TASK DIRECTIONS
Output every entry below word for word, without its pictures.

[Web interface edit records]
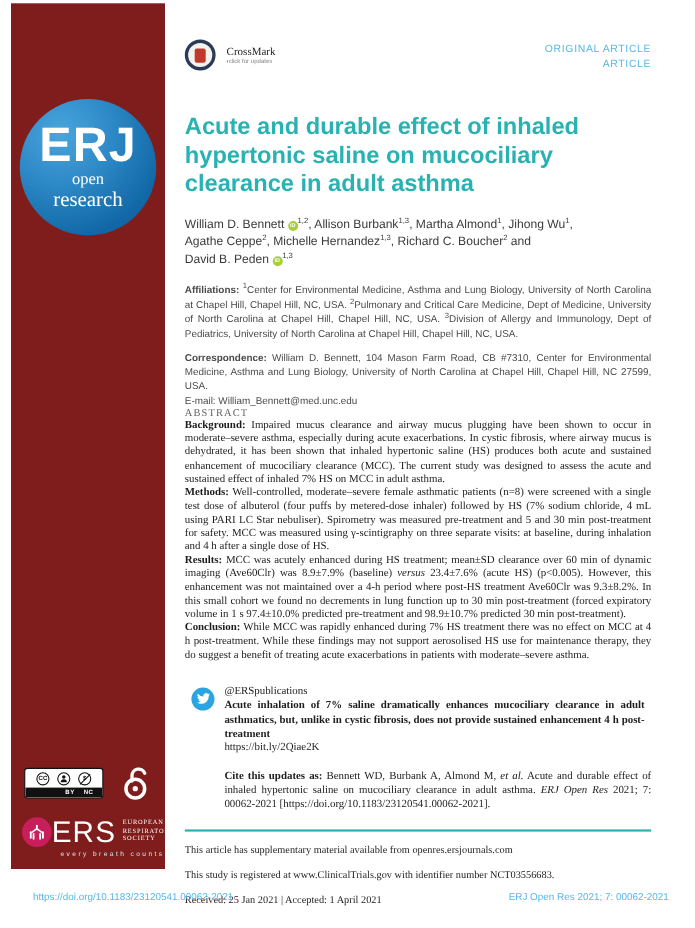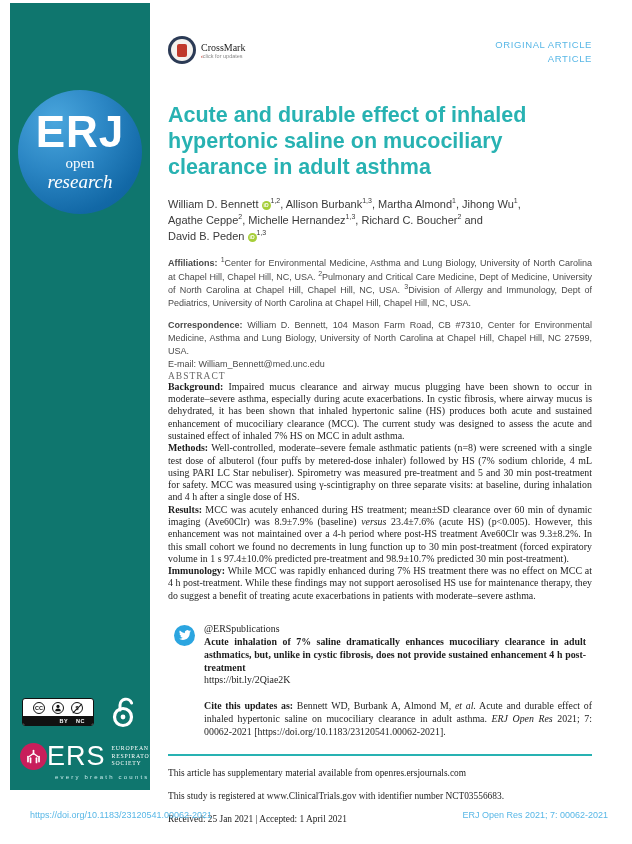"CrossMark" .cm-text { margin-left: 5px -> 10px }
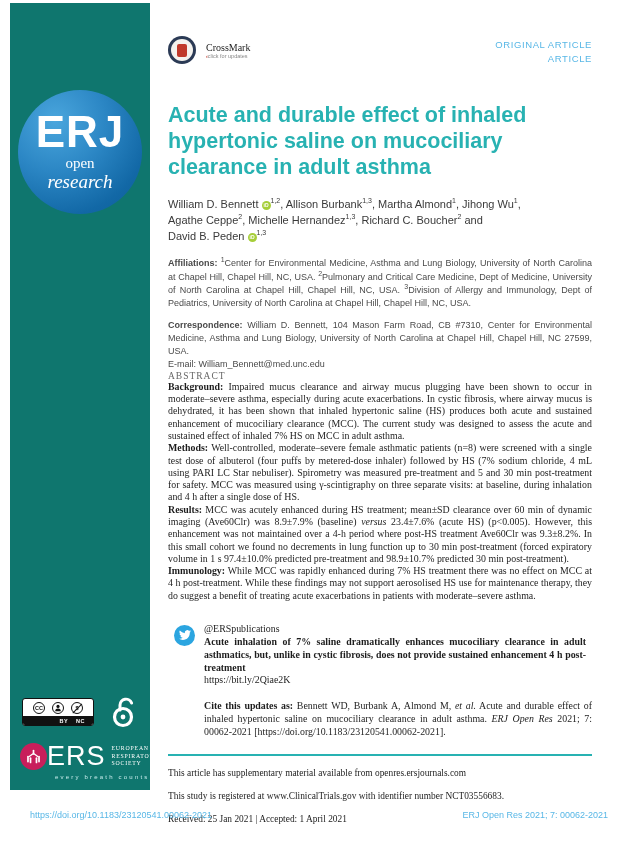"ERJ" .sidebar { background: #0f766e -> #7f1d1d }
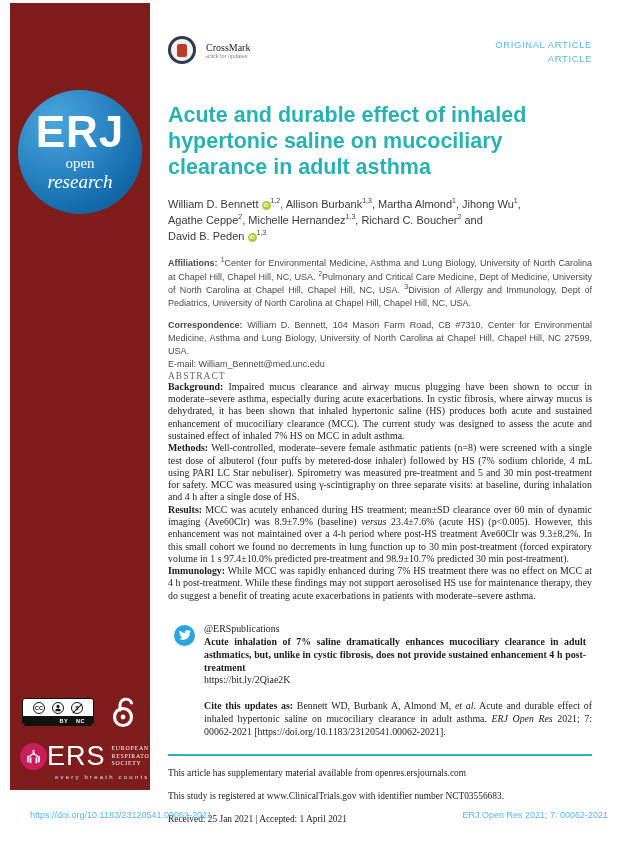"research" .erj-circle .research { font-style: italic -> none }
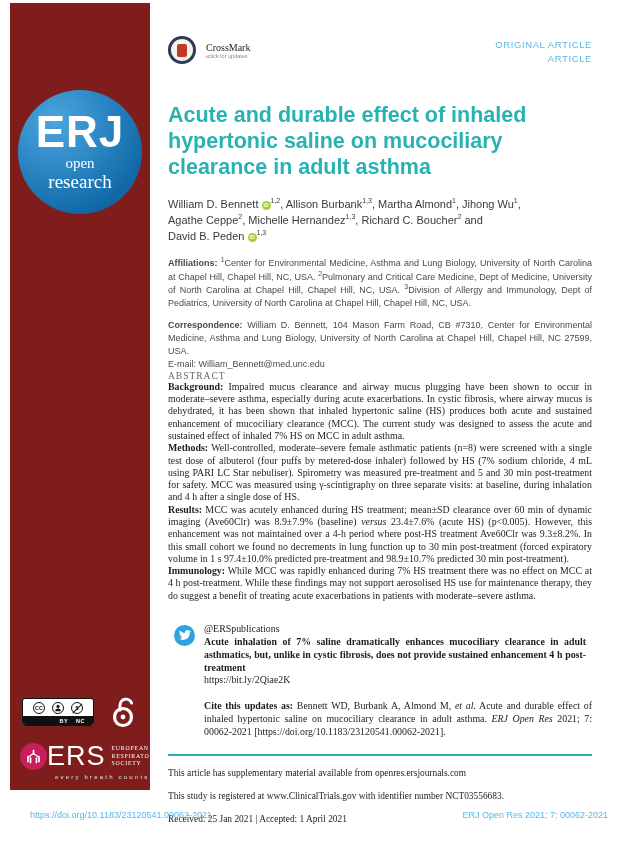"Immunology:" b { text: Immunology -> Conclusion }
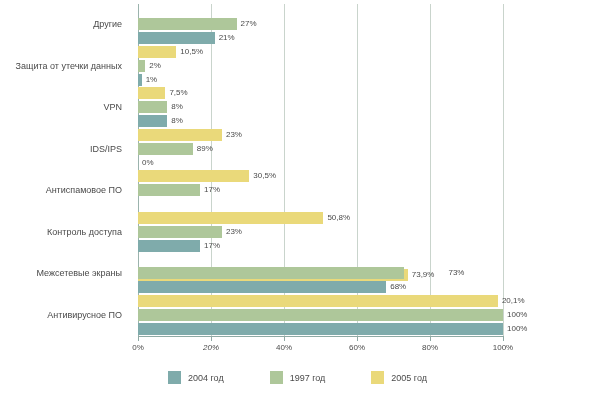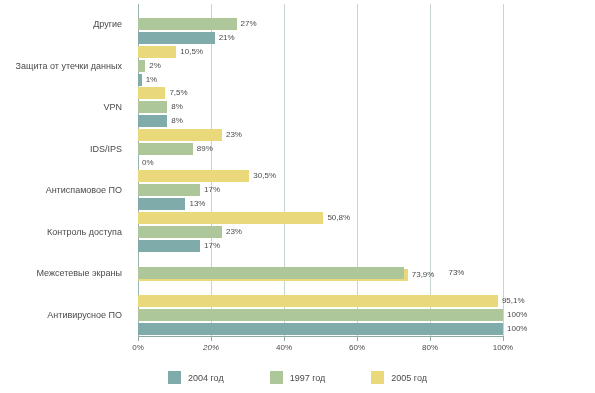"13%" div.bar-row { html: <div> <div></div> <div>13%</div> </div> -> none }
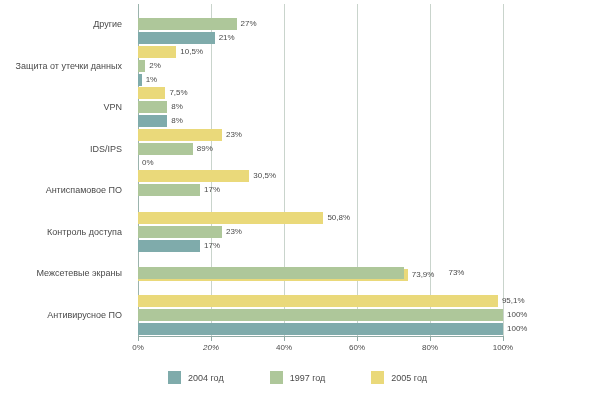"68%" div.bar-row { html: none -> <div> <div></div> <div>68%</div> </div> }
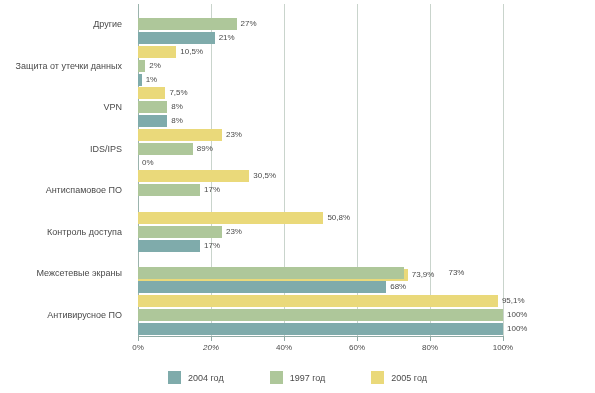"95,1%" div.bar-value { text: 95,1% -> 20,1% }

COMPLETED EXERCISE
"CrossMark" .cm-text { margin-left: 5px -> 10px }
"ERJ" .sidebar { background: #0f766e -> #7f1d1d }
"research" .erj-circle .research { font-style: italic -> none }
"Immunology:" b { text: Immunology -> Conclusion }
"13%" div.bar-row { html: <div> <div></div> <div>13%</div> </div> -> none }
"68%" div.bar-row { html: none -> <div> <div></div> <div>68%</div> </div> }
"95,1%" div.bar-value { text: 95,1% -> 20,1% }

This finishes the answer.